Guadalajara, Mexico’s second biggest city, is known as “the San Francisco of Mexico.” It’s got a lot of character and seems to maintain a slower, friendlier pace of life, even as a huge metropolis. Guadalajara attracts tons of LGBT Mexicans, artists, performers, and the rest of the creative class.
Jalisco – the state of which Guadalajara is the capital – is one of Mexico’s most important. Birthplace to mariachi music and tequila, the region proudly leads the world in both traditions to this day. It’s also home to a huge number of artisans, who handcraft everything from leather to metalwork to tequila. I’ve even had one artisanal tequila pomegranate punch. It’s so good, I look for the artisan every time I go back so I can replenish my supply!
Guadalajara is also blessed with amazing weather. It’s warm, with highs in the 70’s and low 80’s year-round. You can get a suntan there in November! (or a sunburn, if you’re anything like me) And as a rule, even the rainy season isn’t all that wet. I’d recommend it as a destination at any time of year.
This is one of my favorite places in the world. When I needed Spanish language immersion at a couple points in my career, I kept going back to Guadalajara.
Depending on your interests, you might be interested in:
I’m working on a special trip for tequila lovers. I typically choose which tequila distilleries to visit based on where I have friends. But on this trip, we’ll spend more time on tequila, visiting distilleries that have distinguished themselves and earned the esteem of tequila aficionados.
Guadalajara LGBT Pride:
Early June. Mexico’s second-biggest Pride celebration includes a parade to the city center, outdoor celebration with live performances, and of course special late-night festivities at local bars and clubs. Once a specific date is set, I’ll post that information here.
Festival of the Mariachi:
Late August/early September. Mariachi music originated in this area, and the Festival is one of Guadalajara’s biggest annual events. Among the activities you’ll enjoy are the kickoff parade, free open-air concerts at local plazas, and impromptu performances on street corners. There’s also a big horsemanship and rodeo competition.

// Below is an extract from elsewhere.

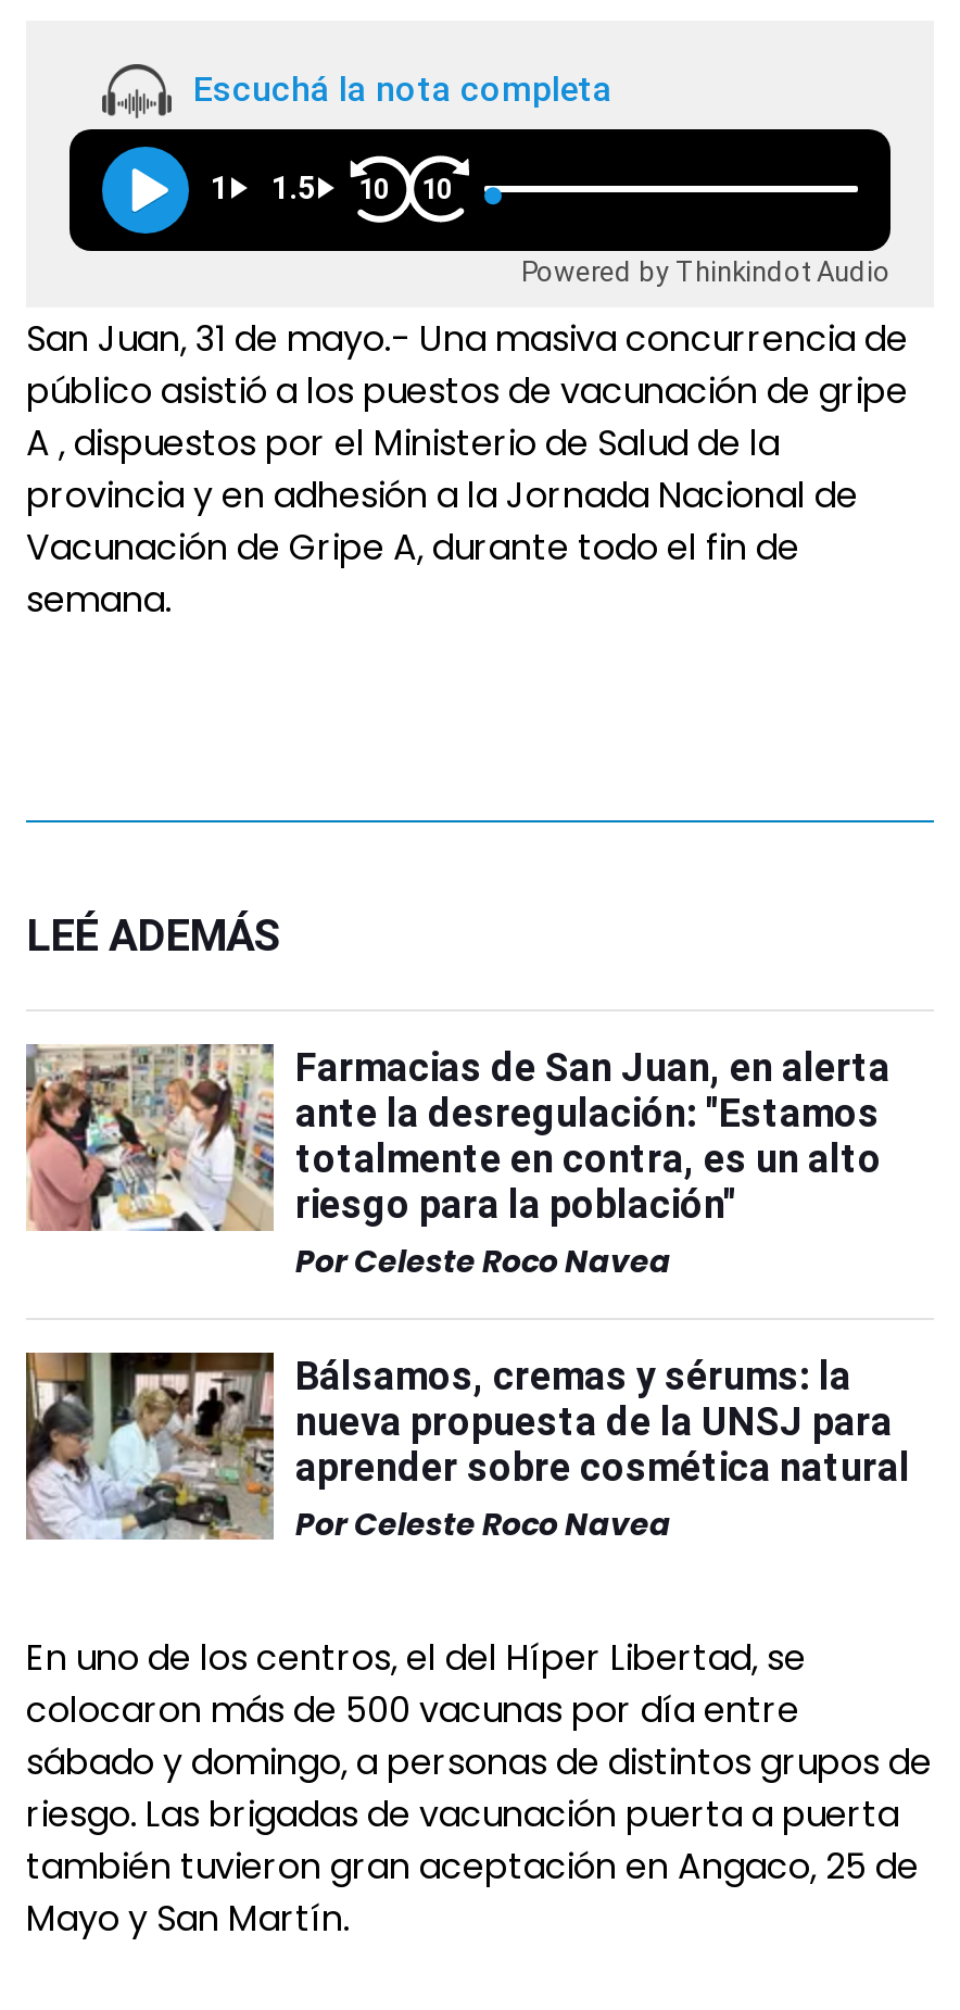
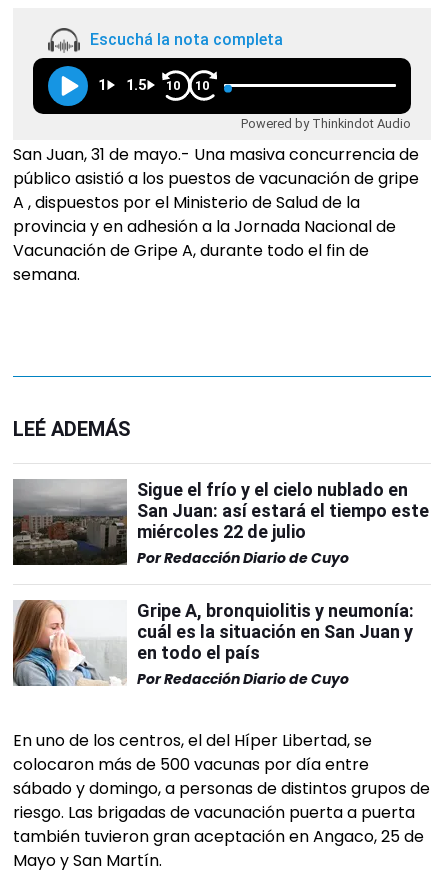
[26,1044,890,1283] [image] | Farmacias de San Juan, en alerta | ante la desregulación: "Estamos | totalmente en contra, es un alto | riesgo para la población" | Por Celeste Roco Navea -> [12,479,429,568] [image] | Sigue el frío y el cielo nublado en | San Juan: así estará el tiempo este | miércoles 22 de julio | Por Redacción Diario de Cuyo
[26,1351,910,1546] [image] | Bálsamos, cremas y sérums: la | nueva propuesta de la UNSJ para | aprender sobre cosmética natural | Por Celeste Roco Navea -> [13,600,414,689] [image] | Gripe A, bronquiolitis y neumonía: | cuál es la situación en San Juan y | en todo el país | Por Redacción Diario de Cuyo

Guadalajara is amazing any time of the year, but this is a particularly lively and festive time to be there.
- a day trip to Tequila, with visits to small private distilleries
- a visit to a mole maker’s workshop followed by a lesson in cooking with mole
- day trips to Tonala and Tlaquepaque, where artisans make and sell their wares
- a day trip of relaxing at Lake Chapala
- sampling foods unique to the area, such as birria (a stew) and tortas ahogadas (“drowned sandwiches” served on bread so hard, you use a tomato sauce to drown it into submission)
- long walks/short rides to nearby attractions like the fruit market, my favorite bakeries, the three-story San Juan de Dios market, and the unforgettable “Tacos Gay’s” taco stand
- airport pickup, 7 nights of accommodations, 2 breakfasts, and 10 lunches/dinners
- The itinerary may change based on availability, weather, and seasonal holidays or events.
- Mexico gets a bad rap among people who haven’t been there. They expect the whole country is like the nasty news stories they hear. That’s silly. Mexico’s a big place, and plenty of the country is safe. Based on my experience, what I hear from my friends there, and what the U.S. State Department has to say, I consider Guadalajara as safe as any big city in the U.S.